Droits humains : Des journalistes en retraite à Saly (Mbour) pour se renforcer sur les questions de droits de l'homme et de sécurité dans le travail

Le Haut Commissariat des Nations-Unies aux Droits de l'homme, via le Bureau régional Afrique de l'Ouest, a initié un séminaire de renforcement de capacités sur les questions de droits de l'homme et de la sécurité à l'intention des journalistes. Ce séminaire, qui a démarré ce vendredi 29 octobre 2021, a pour objectif de favoriser les médias indépendants et la reconnaissance publique de la valeur de l'accès à l'information, mais également permettre au grand public d'améliorer ses connaissances sur la valeur de l'accès à des informations vérifiées avec un accent particulier sur la misogynie et les femmes journalistes.

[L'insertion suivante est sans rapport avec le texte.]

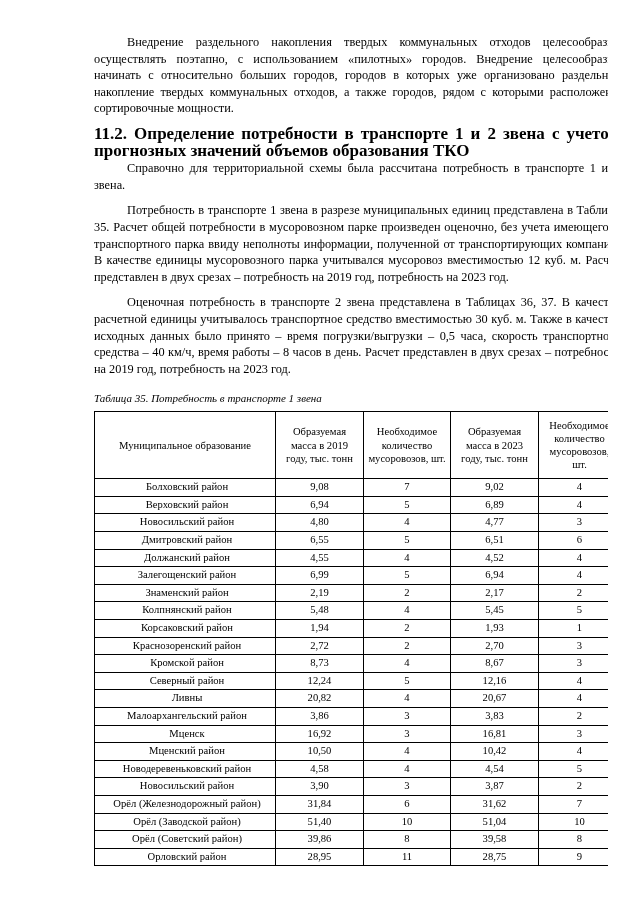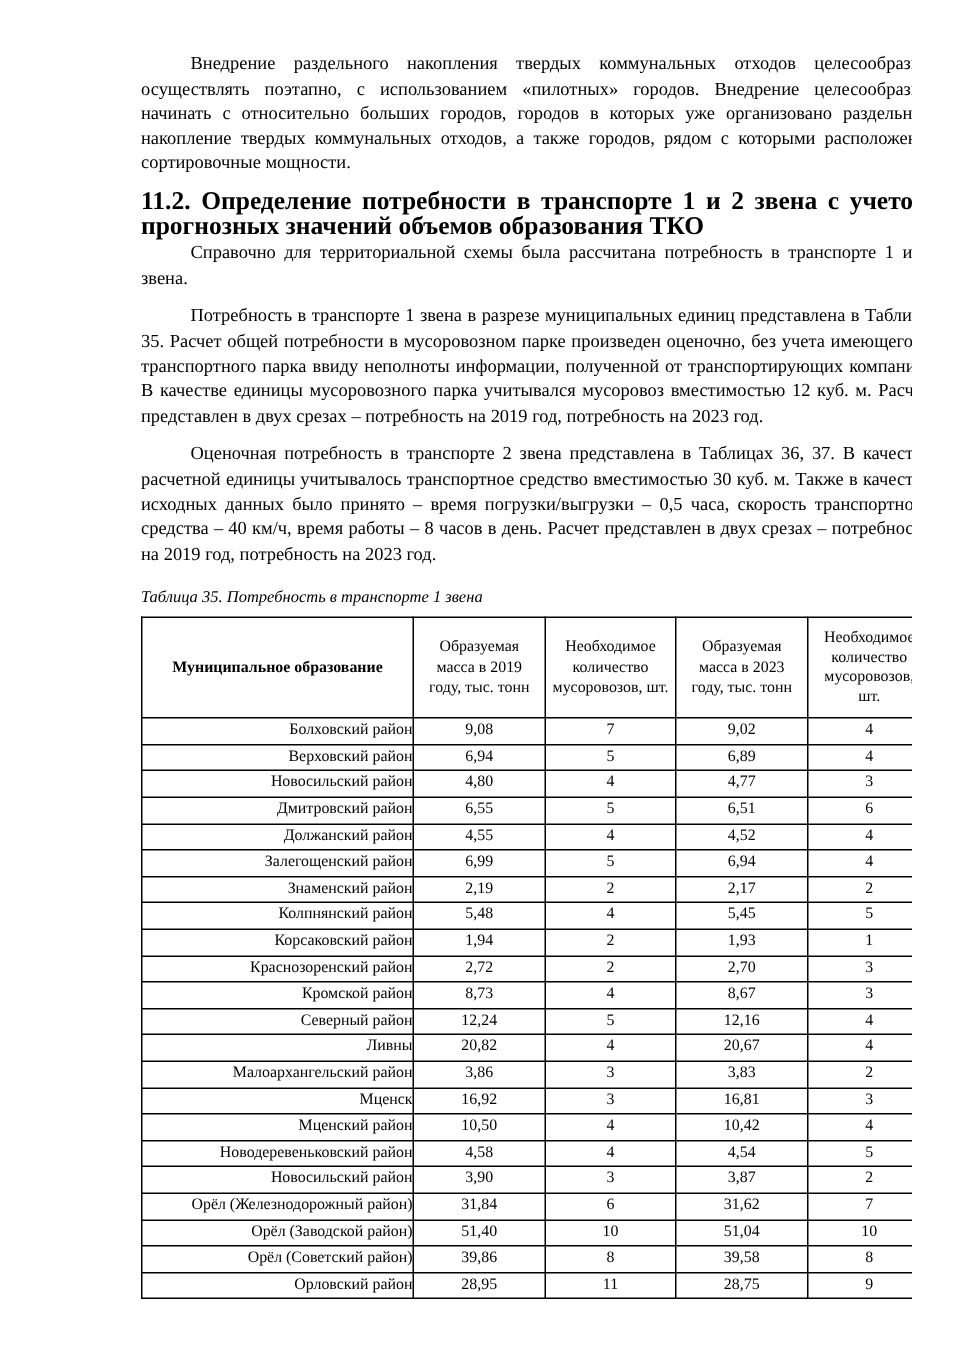--- a/index.html
+++ b/index.html
@@ -71,28 +71,27 @@
     vertical-align: middle;
   }
   table.data-table thead th {
     height: 62px;
     font-weight: normal;
     text-align: center;
     line-height: 13.2px;
     padding: 2px 3px;
   }
   table.data-table thead th.col-name {
-    font-weight: bold;
   }
   table.data-table tbody td {
     height: 16.6px;
     line-height: 16.6px;
   }
   table.data-table tbody td.cell-name {
-    text-align: right;
+    text-align: center;
     padding-left: 4px;
     white-space: nowrap;
     overflow: hidden;
   }
   table.data-table tbody td.cell-num {
     text-align: center;
   }
 
   col.c0 { width: 181px; }
   col.c1 { width: 88px; }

 Il est à souligner que cette formation va permettre aux journalistes d'avoir une meilleure compréhension des reportages sur la liberté d'expression, la liberté des médias et sur les autres questions relatives aux droits de l'homme, au genre et sur des situations et contextes spécifiques (élections, manifestations, justice raciale, conflits armés et pandémies).
 
À l'occasion, cette retraite va aussi permettre de mettre l'accent sur la prévention et la protection des journalistes en général avec un accent particulier sur les femmes, journalistes.
 
« Il existe des menaces, violences et harcèlements surtout dans les médias sociaux. Ces situations que peut vivre le journaliste dans le cadre de son travail, entravent le travail des professionnels et la préservation de leur dignité. C’est pourquoi les journalistes ont besoin de protection et d’encadrement pour mieux faire leur travail » selon Ibrahima Baldé, président de la Convention des jeunes reporters du Sénégal (CJRS).
 
Pour Ibrahima Lissa Faye, président de l’association des professionnels de la presse en ligne (APPEL), il avance que malgré la réglementation, "les journalistes sont brutalisés soit par des policiers, soit par des assaillants." Il précise que beaucoup de journalistes sont victimes d’agression et des maisons de presse font souvent l'objet d'attaque.
 
Abondant dans le même sens, la présidente de l’association des femmes de médias, Margarite Rosalie Ndiaye, affirme que les journalistes peuvent se retrouver dans une tournure inattendue dans le cadre de l'exercice de leur fonction. Aussi, elle fait savoir qu'ils doivent être outillés pour faire face à des situations pareilles.
 
Par ailleurs, le Directeur des droits humains au ministère de la Justice notifie que l’État du Sénégal a mis sur pied des organes de régulation et autres entités qui permettent un cadre approprié pour l’exercice du travail de journaliste. Selon Soulèye Diouf, des défis restent certainement à relever, mais le Sénégal fait d’énormes efforts pour offrir un meilleur cadre de travail.
 
Pour sa part, Mona Rishmawi du Haut-commissariat des Nations Unies pour les droits de l’homme, des avancées sont en train d’être franchis. D’ailleurs, note-t-elle, le prix Nobel de la paix de l’année 2021 a été accordé à un journaliste et c'est une forme de reconnaissance.